# Assignment
Scan the entries for the word "bold", and copy every line where it appears.

━━━━━ Study material

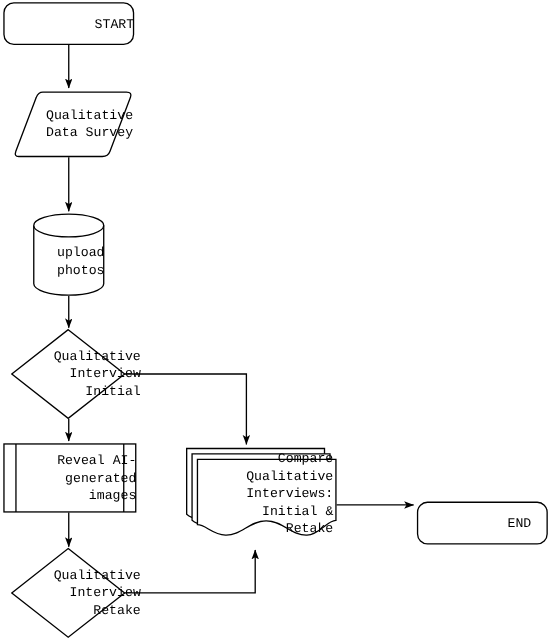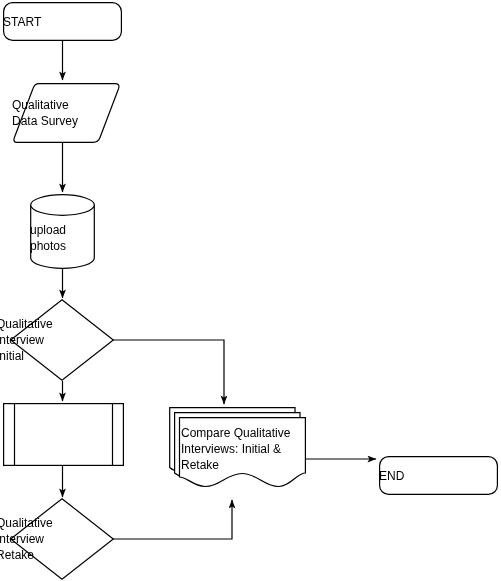--- a/index.html
+++ b/index.html
@@ -35,26 +35,27 @@
     left: 0;
     top: 0;
     overflow: visible;
   }
   .label {
     position: absolute;
     left: 0;
     right: 0;
     top: 50%;
     transform: translateY(-50%);
-    text-align: left;
+    text-align: right;
     font-size: 12px;
     line-height: 16px;
     color: #000000;
     white-space: pre-line;
     pointer-events: none;
+    font-family: Liberation Mono, monospace;
   }
   .label-wide {
     left: -14px;
     right: -14px;
   }
 </style>
 </head>
 <body>
 
 <div id="canvas">
@@ -119,20 +120,23 @@
 Interview
 Initial</div>
   </div>
 
   <div class="node" style="left:3px; top:403px; width:121px; height:63px;">
     <svg class="node-svg" width="121" height="63" viewBox="0 0 121 63">
       <rect x="0.6" y="0.6" width="119.8" height="61.8" fill="#ffffff" stroke="#000000" stroke-width="1.2"></rect>
       <line x1="11.5" y1="0.6" x2="11.5" y2="62.4" stroke="#000000" stroke-width="1.2"></line>
       <line x1="109.5" y1="0.6" x2="109.5" y2="62.4" stroke="#000000" stroke-width="1.2"></line>
     </svg>
+    <div class="label">Reveal AI-
+generated
+images</div>
   </div>
 
   <div class="node" style="left:10px; top:498px; width:104px; height:82px;">
     <svg class="node-svg" width="104" height="82" viewBox="0 0 104 82">
       <path d="M52,0.7 L103.3,41 L52,81.3 L0.7,41 Z" fill="#ffffff" stroke="#000000" stroke-width="1.2"></path>
     </svg>
     <div class="label label-wide">Qualitative
 Interview
 Retake</div>
   </div>

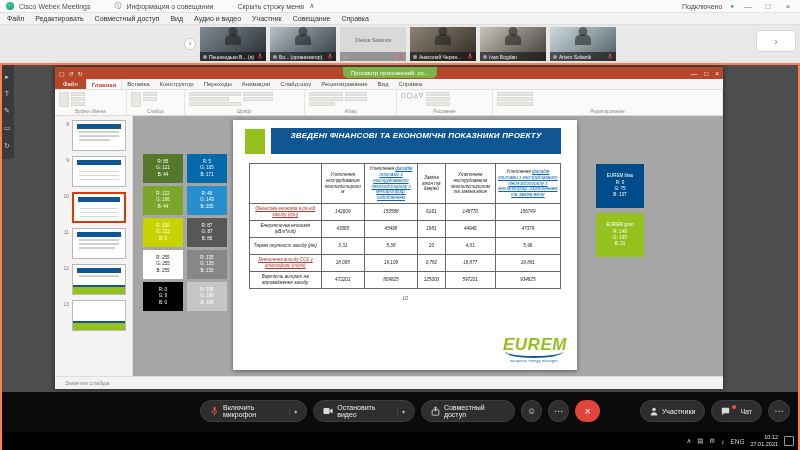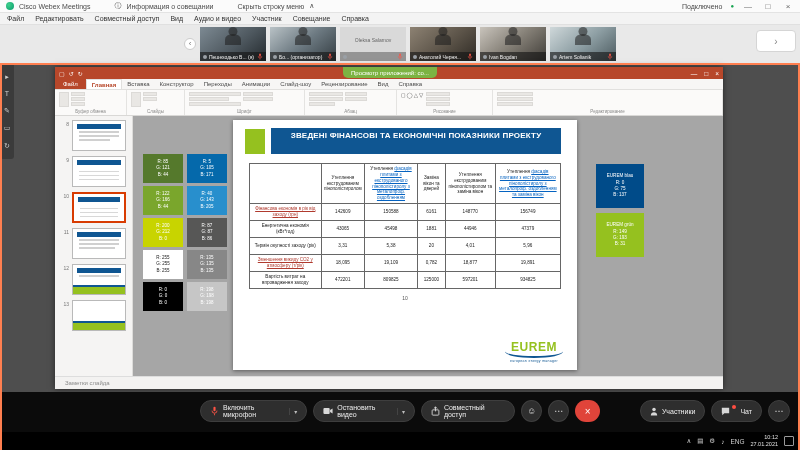--- a/index.html
+++ b/index.html
@@ -101,35 +101,35 @@
   .mini-title { height:5px; background:#0f5692; margin:3px 4px 0; }
   .mini-line { height:2px; background:#d0d0d0; margin:2px 6px 0; }
   .mini-table { position:absolute; left:6px; right:6px; top:11px; bottom:4px;
     background:repeating-linear-gradient(#fff 0 3px, #cfcfcf 3px 4px),
                repeating-linear-gradient(90deg,#fff 0 7px, #cfcfcf 7px 8px); opacity:.8; }
   .mini-green { position:absolute; left:0; right:0; bottom:0; height:7px; background:#95c11f; }
   .mini-blue { position:absolute; left:0; right:0; bottom:7px; height:2px; background:#0f5692; }
 
   #canvas { position:relative; flex:1; background:#a6a6a6; overflow:hidden; }
   #slide { position:absolute; left:100px; top:4px; width:344px; height:250px; background:#fff;
-    box-shadow:0 1px 4px rgba(0,0,0,.45); }
+    box-shadow:0 1px 4px rgba(0,0,0,.45);font-style:italic; }
   #slide-title-row { display:flex; gap:6px; margin:8px 16px 0 12px; }
   #green-sq { width:20px; height:25px; background:#95c11f; margin-top:1px; flex:0 0 auto; }
   #title-banner { flex:1; background:#0f5692; color:#fff; font-size:8px; font-weight:bold;
     text-align:center; line-height:1.2; padding:3px 6px; letter-spacing:.2px; }
   #fin-table { width:312px; margin:9px auto 0; border-collapse:collapse; table-layout:fixed; }
   #fin-table td { border:0.5px solid #666; font-size:4.6px; color:#222; text-align:center;
     vertical-align:middle; padding:1px 2px; line-height:1.25; word-wrap:break-word; }
   #fin-table tr.hdr td { height:40px; }
   #fin-table tr.datarow td { height:17px; }
   .hlink { color:#0563c1; text-decoration:underline; }
   .rlink { color:#b03a2e; text-decoration:underline; }
   #slide-num { text-align:center; font-size:5px; color:#555; margin-top:6px; }
   #eurem-logo { position:absolute; right:12px; bottom:7px; width:62px; text-align:center; }
-  #eurem-text { font-size:12px; font-weight:bold; color:#95c11f; letter-spacing:.5px; line-height:1; }
+  #eurem-text { font-size:17px; font-weight:bold; color:#95c11f; letter-spacing:.5px; line-height:1; }
   #eurem-swoosh { width:58px; height:8px; margin:-3px auto 0;
     border-bottom:2px solid #0f5692; border-radius:0 0 100% 100%/0 0 160% 160%; }
   #eurem-tag { font-size:3.5px; color:#0f5692; margin-top:1px; letter-spacing:.3px; }
 
   #left-swatches { position:absolute; left:10px; top:38px; display:grid;
     grid-template-columns:40px 40px; gap:3px 4px; }
   .swatch { height:29px; display:flex; flex-direction:column; align-items:center;
     justify-content:center; font-size:4.5px; line-height:1.35; }
   #right-swatches { position:absolute; left:463px; top:48px; width:48px;
     display:flex; flex-direction:column; gap:5px; }

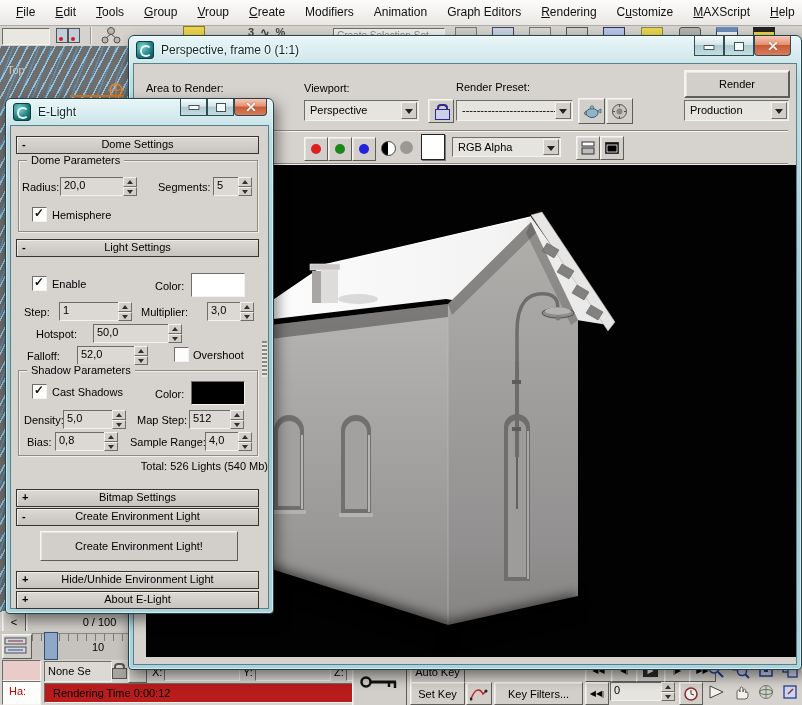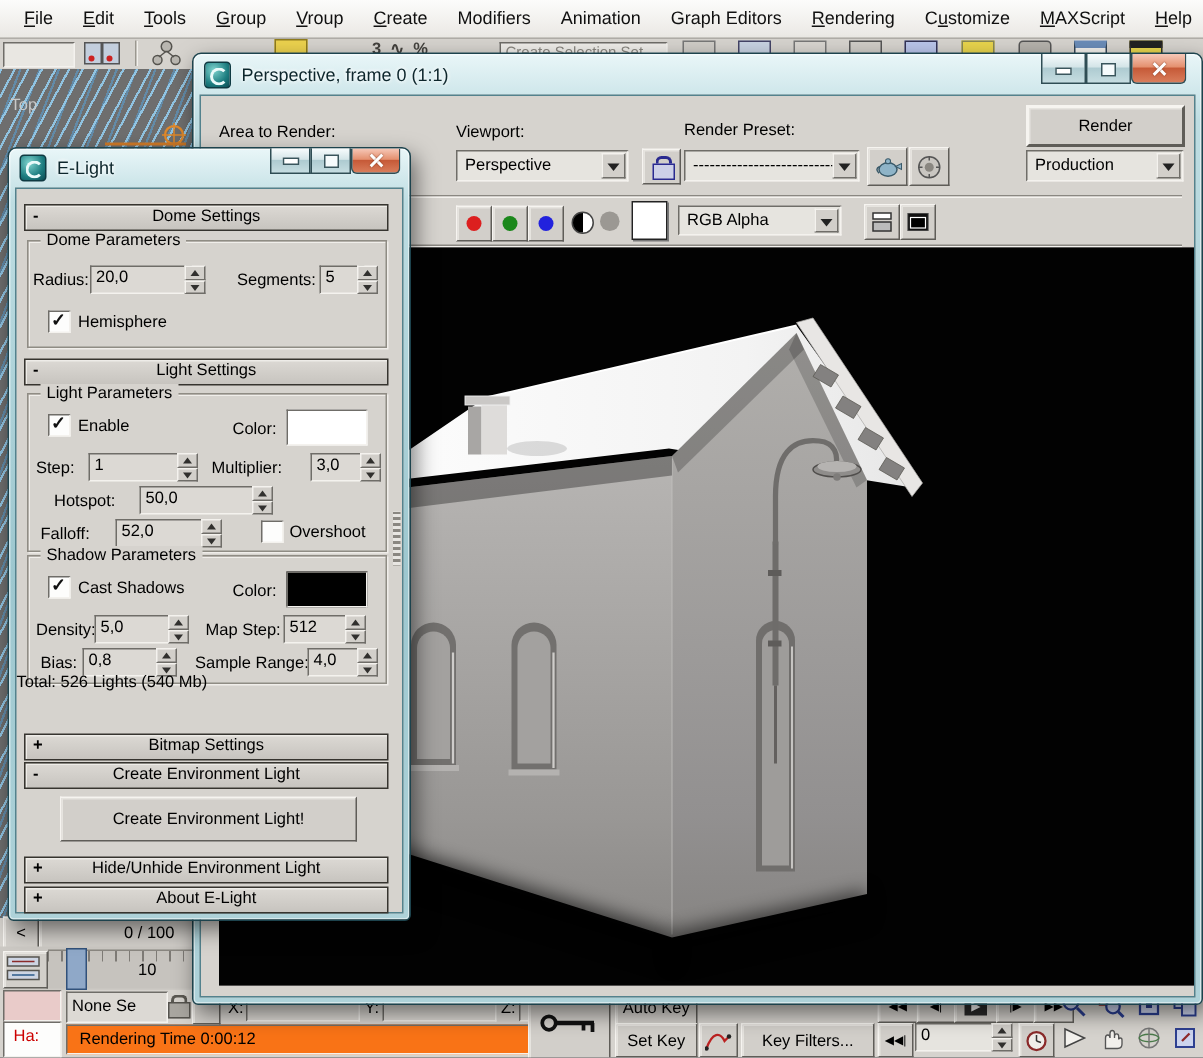--- a/index.html
+++ b/index.html
@@ -162,21 +162,21 @@
   <div class="abs sunken" style="left:2px;top:681px;width:37px;height:22px;background:#fdfdfc">
     <span class="abs" style="left:6px;top:3px;color:#c00;font-weight:normal">Ha:</span>
   </div>
   <div class="abs fld" style="left:44px;top:661px;width:60px;height:19px;line-height:19px">
     <span>None Se</span>
   </div>
   <div class="abs padlock" style="left:112px;top:663px;width:13px;height:15px">
     <span class="sh"></span>
       <span class="bd"></span>
   </div>
-  <div class="abs fld" style="left:44px;top:683px;width:306px;height:18px;line-height:18px;background:#f97316">
+  <div class="abs fld" style="left:44px;top:683px;width:306px;height:18px;line-height:18px;background:#b91c1c">
     <span style="padding-left:5px">Rendering Time  0:00:12</span>
   </div>
 
   <div class="abs raised" style="left:128px;top:661px;width:17px;height:20px"></div>
   <span class="lbl" style="left:152px;top:666px">X:</span>
   <div class="abs fld" style="left:164px;top:662px;width:68px;height:17px"></div>
   <span class="lbl" style="left:243px;top:666px">Y:</span>
   <div class="abs fld" style="left:255px;top:662px;width:68px;height:17px"></div>
   <span class="lbl" style="left:334px;top:666px">Z:</span>
   <div class="abs fld" style="left:346px;top:662px;width:30px;height:17px"></div>
@@ -479,23 +479,20 @@
           <b class="up"></b>
           <b class="dn"></b>
         </div>
       <span class="cb on" style="left:21px;top:81px"></span>
       <span class="lbl" style="left:41px;top:83px">Hemisphere</span>
 
       <div class="roll" style="top:113px">
         <span class="sign">-</span>
         <span>Light Settings</span>
       </div>
-      <div class="grp" style="left:7px;top:136px;width:238px;height:104px">
-        <span class="glabel">Light Parameters</span>
-      </div>
       <span class="cb on" style="left:21px;top:150px"></span>
       <span class="lbl" style="left:41px;top:152px">Enable</span>
       <span class="lbl" style="left:144px;top:154px">Color:</span>
       <div class="abs" style="left:180px;top:147px;width:52px;height:22px;background:#fff;border:1px solid;border-color:#6f6d68 #f4f2ee #f4f2ee #6f6d68"></div>
       <span class="lbl" style="left:13px;top:180px">Step:</span>
       <div class="abs fld" style="left:48px;top:176px;width:56px;height:17px"><span>1</span></div>
       <div class="abs spn" style="left:107px;top:176px;height:19px">
           <b class="up"></b>
           <b class="dn"></b>
         </div>
@@ -545,21 +542,21 @@
           <b class="up"></b>
           <b class="dn"></b>
         </div>
       <span class="lbl" style="left:119px;top:310px">Sample Range:</span>
       <div class="abs fld" style="left:194px;top:306px;width:30px;height:17px"><span>4,0</span></div>
       <div class="abs spn" style="left:227px;top:306px;height:19px">
           <b class="up"></b>
           <b class="dn"></b>
         </div>
 
-      <div class="abs" style="left:0;right:0;top:323px;text-align:left">
+      <div class="abs" style="left:0;right:0;top:334px;text-align:right">
         <span>Total: 526 Lights (540 Mb)</span>
       </div>
 
       <div class="roll" style="top:363px">
         <span class="sign">+</span>
         <span>Bitmap Settings</span>
       </div>
       <div class="roll" style="top:382px">
         <span class="sign">-</span>
         <span>Create Environment Light</span>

━━━━━━━━━━

# Result of this task
   #title-banner { flex:1; background:#0f5692; color:#fff; font-size:8px; font-weight:bold;
-  #eurem-text { font-size:12px; font-weight:bold; color:#95c11f; letter-spacing:.5px; line-height:1; }
+  #eurem-text { font-size:17px; font-weight:bold; color:#95c11f; letter-spacing:.5px; line-height:1; }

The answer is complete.